- Collection entries
--
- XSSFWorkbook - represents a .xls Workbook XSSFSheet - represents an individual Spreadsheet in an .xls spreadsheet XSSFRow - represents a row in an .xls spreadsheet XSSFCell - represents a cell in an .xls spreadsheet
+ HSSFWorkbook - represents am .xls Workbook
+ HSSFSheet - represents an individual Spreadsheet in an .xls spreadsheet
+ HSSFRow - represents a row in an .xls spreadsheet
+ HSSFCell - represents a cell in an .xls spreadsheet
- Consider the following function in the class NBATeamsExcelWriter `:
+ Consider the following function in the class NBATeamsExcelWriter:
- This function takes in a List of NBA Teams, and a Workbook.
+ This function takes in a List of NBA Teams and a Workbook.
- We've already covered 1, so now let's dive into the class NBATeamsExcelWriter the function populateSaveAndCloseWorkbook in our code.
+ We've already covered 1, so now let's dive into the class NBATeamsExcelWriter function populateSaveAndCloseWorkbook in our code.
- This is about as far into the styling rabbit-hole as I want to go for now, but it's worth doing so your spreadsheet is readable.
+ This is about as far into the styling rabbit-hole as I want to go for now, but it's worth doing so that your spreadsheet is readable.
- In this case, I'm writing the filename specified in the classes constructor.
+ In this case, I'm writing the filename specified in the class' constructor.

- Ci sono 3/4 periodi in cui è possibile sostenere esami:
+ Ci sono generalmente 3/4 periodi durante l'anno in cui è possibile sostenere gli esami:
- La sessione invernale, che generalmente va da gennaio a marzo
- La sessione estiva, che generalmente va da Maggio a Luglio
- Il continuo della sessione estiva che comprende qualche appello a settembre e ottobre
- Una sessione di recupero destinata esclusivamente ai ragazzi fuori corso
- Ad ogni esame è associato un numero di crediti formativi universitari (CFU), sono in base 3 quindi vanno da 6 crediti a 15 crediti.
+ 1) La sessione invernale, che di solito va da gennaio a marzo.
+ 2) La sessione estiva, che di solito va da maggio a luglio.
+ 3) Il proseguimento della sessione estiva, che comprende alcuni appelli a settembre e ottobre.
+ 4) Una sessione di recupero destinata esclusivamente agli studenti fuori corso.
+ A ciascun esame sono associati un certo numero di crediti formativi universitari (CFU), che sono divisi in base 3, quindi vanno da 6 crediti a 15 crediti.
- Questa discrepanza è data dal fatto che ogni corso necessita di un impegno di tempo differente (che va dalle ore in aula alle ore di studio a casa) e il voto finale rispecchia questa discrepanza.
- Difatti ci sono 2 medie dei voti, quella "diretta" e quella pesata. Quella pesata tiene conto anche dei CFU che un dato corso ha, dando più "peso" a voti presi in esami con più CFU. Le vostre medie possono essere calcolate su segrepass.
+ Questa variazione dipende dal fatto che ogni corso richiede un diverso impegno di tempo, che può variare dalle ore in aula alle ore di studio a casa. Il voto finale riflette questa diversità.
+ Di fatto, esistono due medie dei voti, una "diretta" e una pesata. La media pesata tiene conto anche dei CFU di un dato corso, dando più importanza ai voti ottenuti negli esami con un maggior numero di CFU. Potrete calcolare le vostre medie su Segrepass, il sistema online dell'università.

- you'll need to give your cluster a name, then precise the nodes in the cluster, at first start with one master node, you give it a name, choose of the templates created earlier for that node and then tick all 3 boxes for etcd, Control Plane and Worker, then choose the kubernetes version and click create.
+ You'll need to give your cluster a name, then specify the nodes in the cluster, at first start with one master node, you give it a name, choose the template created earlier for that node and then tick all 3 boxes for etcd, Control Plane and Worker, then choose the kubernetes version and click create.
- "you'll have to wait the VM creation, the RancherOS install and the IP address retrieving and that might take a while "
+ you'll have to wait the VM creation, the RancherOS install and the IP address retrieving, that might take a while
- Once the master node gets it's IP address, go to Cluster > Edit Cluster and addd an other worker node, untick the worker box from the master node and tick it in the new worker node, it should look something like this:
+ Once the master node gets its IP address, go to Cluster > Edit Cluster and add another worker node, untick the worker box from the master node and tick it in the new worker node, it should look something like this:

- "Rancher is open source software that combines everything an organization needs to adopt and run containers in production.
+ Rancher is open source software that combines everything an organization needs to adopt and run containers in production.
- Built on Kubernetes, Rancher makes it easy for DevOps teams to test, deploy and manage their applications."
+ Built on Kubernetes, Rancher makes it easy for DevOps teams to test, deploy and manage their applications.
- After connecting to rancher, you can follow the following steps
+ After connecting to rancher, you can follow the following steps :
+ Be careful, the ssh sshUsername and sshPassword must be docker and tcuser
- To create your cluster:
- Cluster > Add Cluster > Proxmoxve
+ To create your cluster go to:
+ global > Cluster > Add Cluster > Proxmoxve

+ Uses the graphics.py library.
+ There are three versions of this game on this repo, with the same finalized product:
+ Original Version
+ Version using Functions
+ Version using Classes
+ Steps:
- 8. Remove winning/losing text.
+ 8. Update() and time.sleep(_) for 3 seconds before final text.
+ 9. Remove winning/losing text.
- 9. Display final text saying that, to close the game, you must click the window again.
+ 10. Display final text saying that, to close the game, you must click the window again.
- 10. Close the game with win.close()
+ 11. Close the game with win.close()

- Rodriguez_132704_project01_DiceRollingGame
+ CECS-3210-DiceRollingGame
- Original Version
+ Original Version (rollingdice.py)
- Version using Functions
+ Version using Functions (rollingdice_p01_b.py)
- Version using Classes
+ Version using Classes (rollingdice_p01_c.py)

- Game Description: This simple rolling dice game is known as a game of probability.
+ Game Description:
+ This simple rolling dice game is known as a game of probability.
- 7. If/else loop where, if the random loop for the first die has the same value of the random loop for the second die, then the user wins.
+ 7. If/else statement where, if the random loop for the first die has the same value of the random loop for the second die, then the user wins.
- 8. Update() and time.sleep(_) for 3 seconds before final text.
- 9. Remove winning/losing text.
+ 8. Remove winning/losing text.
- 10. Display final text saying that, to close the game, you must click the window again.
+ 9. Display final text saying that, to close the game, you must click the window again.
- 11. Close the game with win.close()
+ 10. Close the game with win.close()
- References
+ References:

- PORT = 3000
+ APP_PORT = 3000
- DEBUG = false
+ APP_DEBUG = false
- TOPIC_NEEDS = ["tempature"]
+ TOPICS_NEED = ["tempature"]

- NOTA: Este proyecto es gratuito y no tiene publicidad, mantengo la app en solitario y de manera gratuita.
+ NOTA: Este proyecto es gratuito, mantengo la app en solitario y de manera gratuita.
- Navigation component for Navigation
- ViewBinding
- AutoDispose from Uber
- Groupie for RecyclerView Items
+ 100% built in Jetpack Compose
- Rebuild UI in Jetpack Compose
--
Exactly as they stand, please print the lines from the first line of the records above down to the line that includes "HSSFRow - represents", both of those included and no others.

- Output below
- XSSFWorkbook - represents a .xls Workbook XSSFSheet - represents an individual Spreadsheet in an .xls spreadsheet XSSFRow - represents a row in an .xls spreadsheet XSSFCell - represents a cell in an .xls spreadsheet
+ HSSFWorkbook - represents am .xls Workbook
+ HSSFSheet - represents an individual Spreadsheet in an .xls spreadsheet
+ HSSFRow - represents a row in an .xls spreadsheet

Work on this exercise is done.